Below is a listing. Set down exactly the lines from the one containing "Tkanina Casamance 49720567" through the one containing "total: 22038.45 -> 22464.57", both ends included, and leave out the rest.

•••

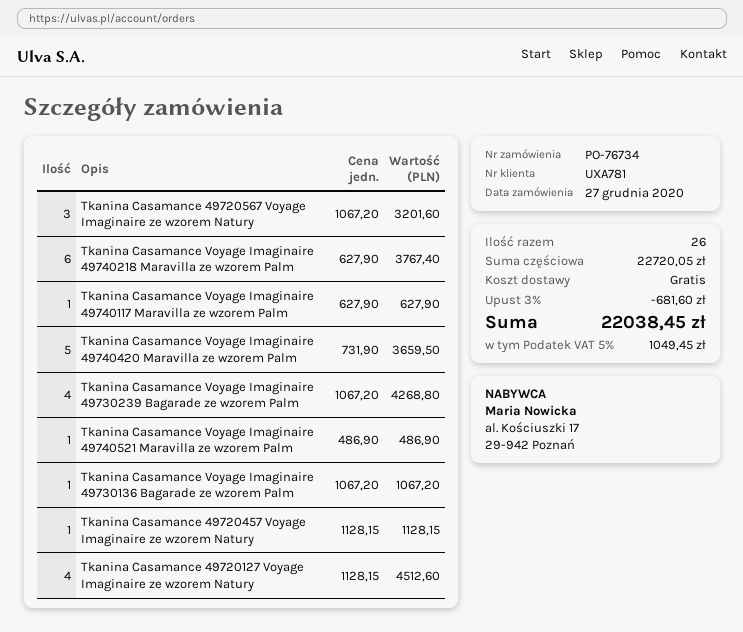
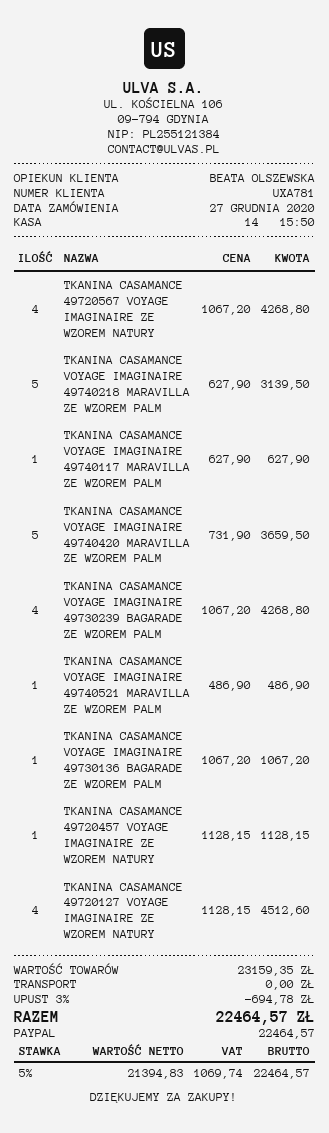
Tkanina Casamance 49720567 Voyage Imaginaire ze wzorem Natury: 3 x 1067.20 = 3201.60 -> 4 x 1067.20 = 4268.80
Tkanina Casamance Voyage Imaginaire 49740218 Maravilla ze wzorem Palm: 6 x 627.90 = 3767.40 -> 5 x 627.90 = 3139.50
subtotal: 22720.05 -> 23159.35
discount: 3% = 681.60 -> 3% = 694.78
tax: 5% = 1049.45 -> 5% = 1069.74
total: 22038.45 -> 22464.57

•••

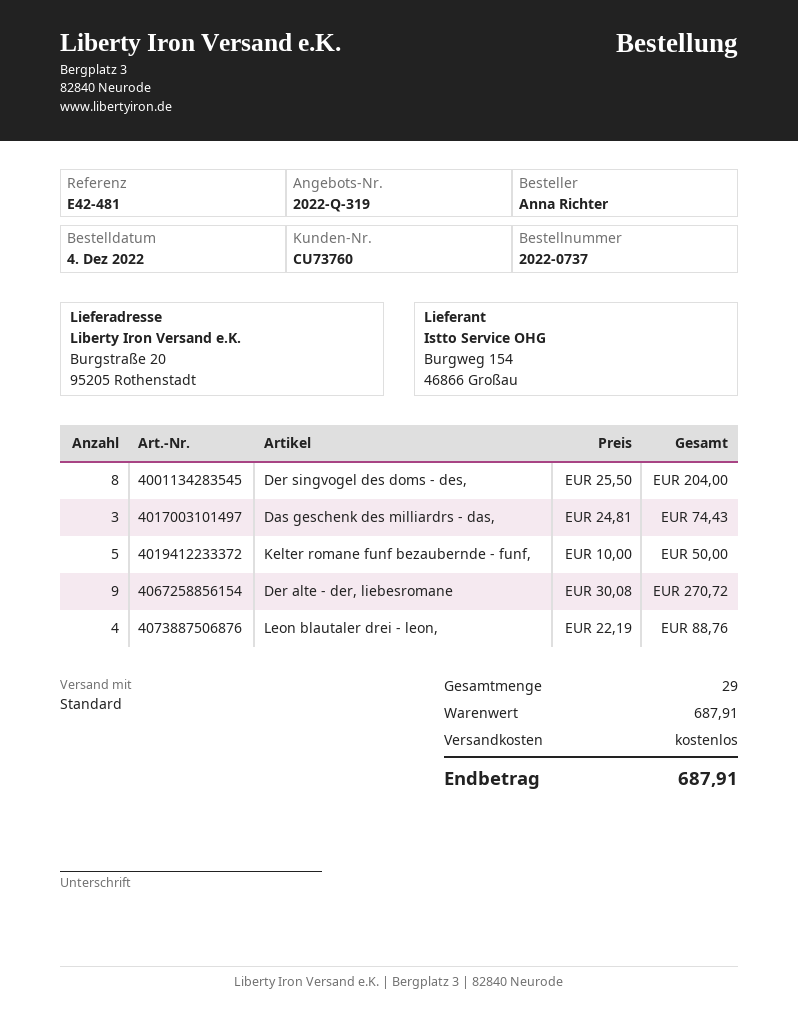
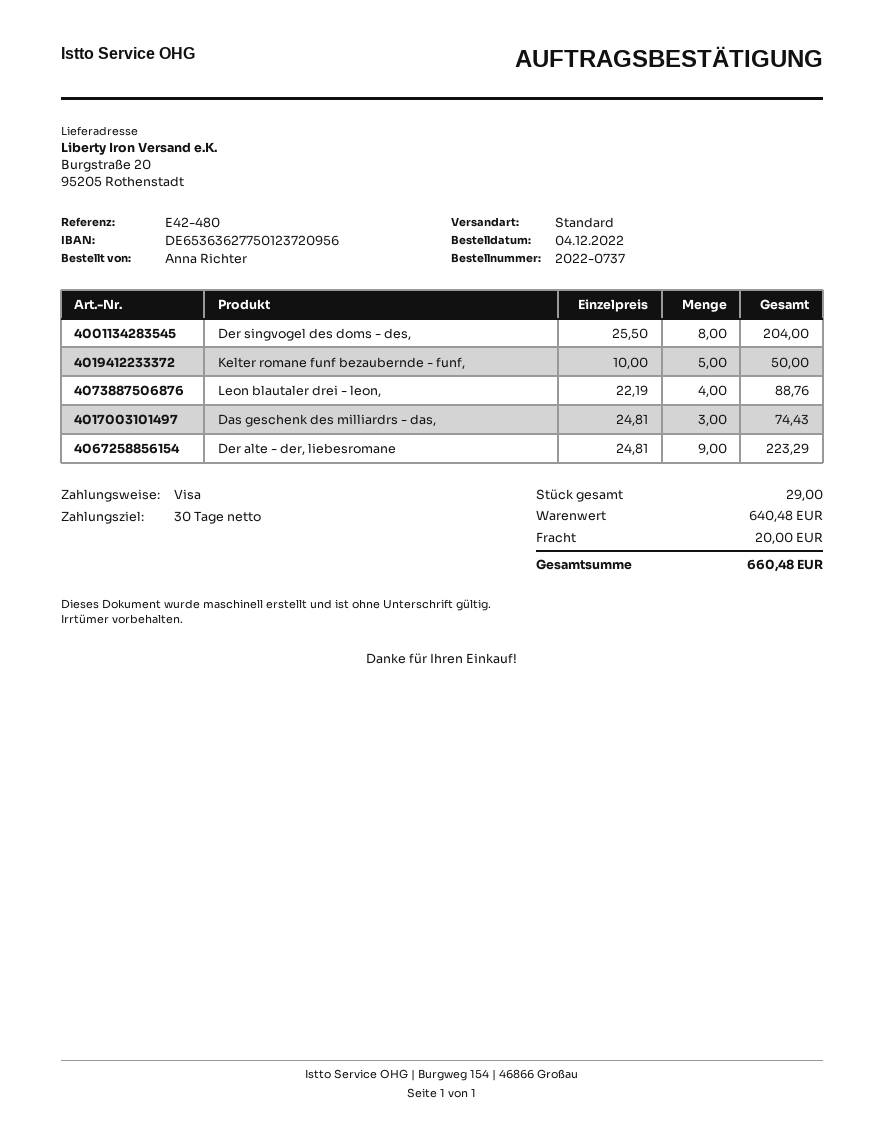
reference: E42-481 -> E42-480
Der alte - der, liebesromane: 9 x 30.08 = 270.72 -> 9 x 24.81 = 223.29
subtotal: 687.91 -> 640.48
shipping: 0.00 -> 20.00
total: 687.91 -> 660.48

•••

# [Solution to the exercise]
Tkanina Casamance 49720567 Voyage Imaginaire ze wzorem Natury: 3 x 1067.20 = 3201.60 -> 4 x 1067.20 = 4268.80
Tkanina Casamance Voyage Imaginaire 49740218 Maravilla ze wzorem Palm: 6 x 627.90 = 3767.40 -> 5 x 627.90 = 3139.50
subtotal: 22720.05 -> 23159.35
discount: 3% = 681.60 -> 3% = 694.78
tax: 5% = 1049.45 -> 5% = 1069.74
total: 22038.45 -> 22464.57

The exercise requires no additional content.